Execution Plans – Table, Clustered Index and Non-Clustered Index Scan


An important operator to understand in execution plans is a scan. A Scan can be good and bad, so understanding the difference between them is a basic skill needed by a DBA or developer that is going to do performance tuning.

The Table Scan means that a table does not have a clustered index and the optimal query plan decided to scan all leaf level pages in the table. The table is stored as a Heap because there is not clustered index. A table can have only one clustered index.

We are going to drop the primary key/clustered index on the DatabaseLog table of the AdventureWorks database.

IF  EXISTS (SELECT * FROM sys.indexes WHERE object_id = OBJECT_ID(N'[dbo].[DatabaseLog]') AND name = N'PK_DatabaseLog')

ALTER TABLE [dbo].[DatabaseLog] DROP CONSTRAINT [PK_DatabaseLog]

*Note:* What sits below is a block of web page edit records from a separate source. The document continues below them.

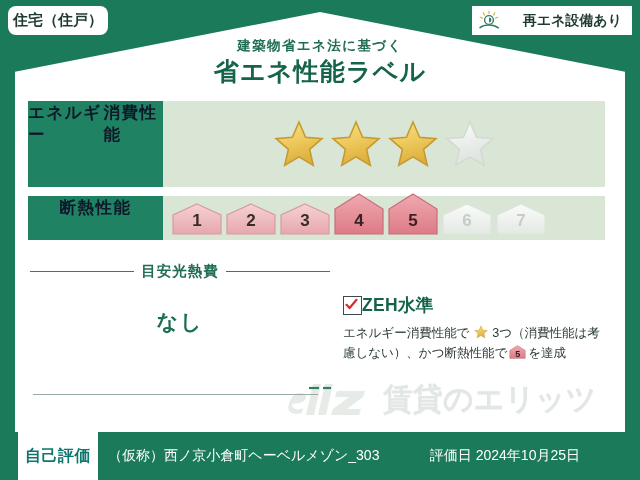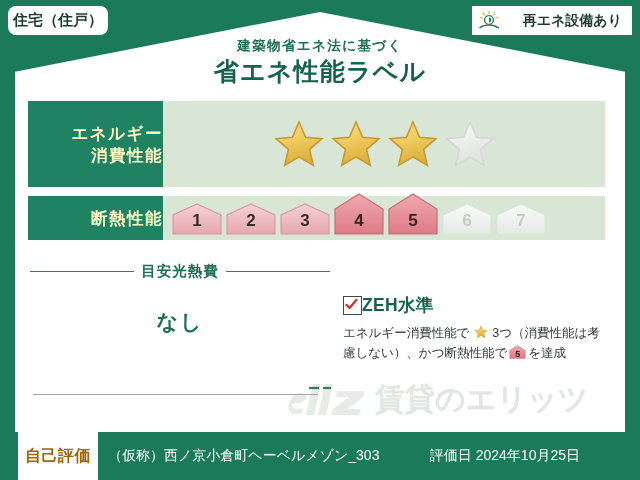--- a/index.html
+++ b/index.html
@@ -123,10 +123,10 @@
     width: 135px;
     background: #1f8263;
     display: flex;
-    flex-direction: column;
-    align-items: flex-end;
+    flex-direction: row;
+    align-items: flex-start;
     justify-content: center;
-    color: #fef9c3;
+    color: #0f172a;
     font-weight: bold;
     font-size: 16.5px;
     letter-spacing: 1.5px;

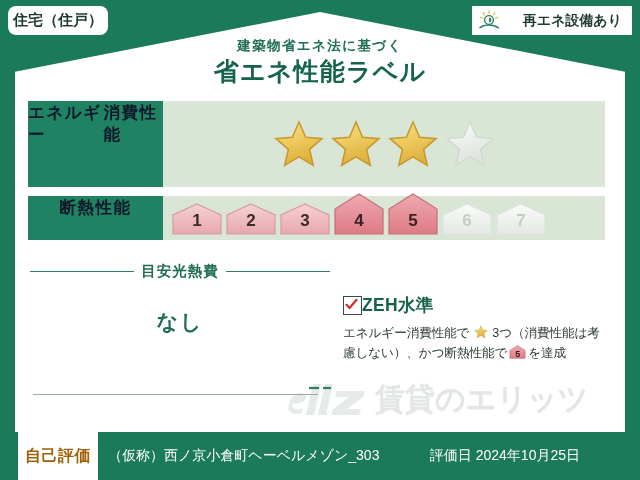--- a/index.html
+++ b/index.html
@@ -283,7 +283,7 @@
     z-index: 10;
     display: flex;
     align-items: center;
-    gap: 8px;
+    gap: 16px;
     pointer-events: none;
   }
   .wm-logo { width: 82px; height: 42px; display: block; }

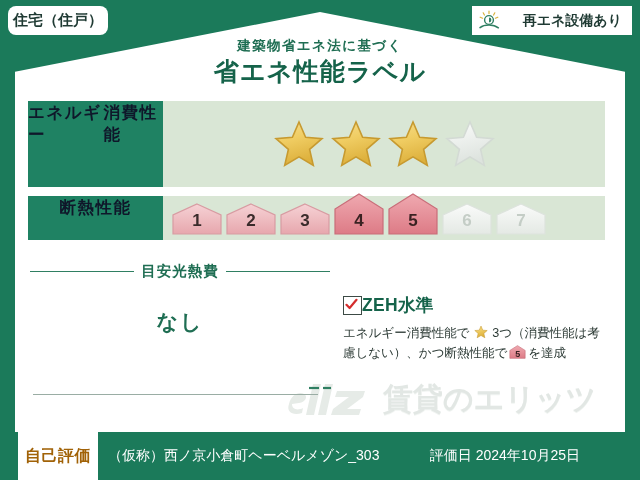--- a/index.html
+++ b/index.html
@@ -314,7 +314,7 @@
   }
   .eval-chip {
     background: #ffffff;
-    color: #a16207;
+    color: #0f766e;
     font-size: 16px;
     font-weight: bold;
     padding: 14px 7px;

Then, we are going to execute the following code with Include Actual Execution Plan query option activated. In SQL Server Management Studio open a query window, either right-click the query window and choose Include Actual Execution Plan or select Include Actual Execution Plan from the Query menu.


Execute this code:

SELECT [DatabaseLogID]      ,[PostTime]      ,[DatabaseUser]      ,[Event]

      ,[Schema]      ,[Object]      ,[TSQL]      ,[XmlEvent]

  FROM [dbo].[DatabaseLog]

You will get the following execution plan table scan


The optimizer says a full Table Scan is the best plan. The operator Table Scan indicates that the table does not have a clustered index. By default, creating a primary key will make the key a clustered index, but that is not always the case. I am working on a Fact table at work where a Unique Constraint is the clustered index, but the primary key is a 7 column compound key of Surrogate Keys.

By adding a Clustered Index to table DatabaseLog (Primary Key), we can change this Table scan to a clustered index scan. A clustered index changes the logical/physical structure of the table to follow an index tree.

ALTER TABLE [dbo].[DatabaseLog] 

    ADD  CONSTRAINT [PK_DatabaseLog] 


        ([DatabaseLogID] ASC) 

We get the following if we execute the SELECT query again like above:


So, what is the difference in Cost? None.

image     image

So what is the big deal, they both costs the same. Well, when you start using a WHERE clause and the no clustered index table still does a full scan, but the clustered index might do an Clustered Index Seek if the density/cardinality gives the optimizer a better choice, you will see the performance difference. More on this is a later blog.

My advice, ALWAYS have a primary AND/OR a clustered index on all tables. The decision on making the primary key a clustered index is dependent on your experience in managing and planning the correct implementation.

All right, lastly we will see a Index Scan. First, we will add a Non-clustered index to the table DatabaseLog.

CREATE NONCLUSTERED INDEX [idxDatabaseLog_DatabaseUserScehmaObject] 

    ON [dbo].[DatabaseLog]

(    [DatabaseUser], [Schema], [Object] )


Now, the query optimizer creates a plan to scan the new non-clustered index to retrieve the data needed in the SELECT statement. If we add a WHERE clause to the SELECT, it will change to a Index Seek.

SELECT [DatabaseUser], [Schema], [Object]

  FROM [dbo].[DatabaseLog]

  WHERE DatabaseUser = 'dbo'


Reading execution plans can be a lot easier than understanding them to help performance tuning. I know I spent many hours thinking I finally got it, before some article on SQL Server Central website or SQL Server Magazine changed the understanding I have about T-SQL statements and indexing for performance. But, you have to start somewhere, then keep improving your understanding.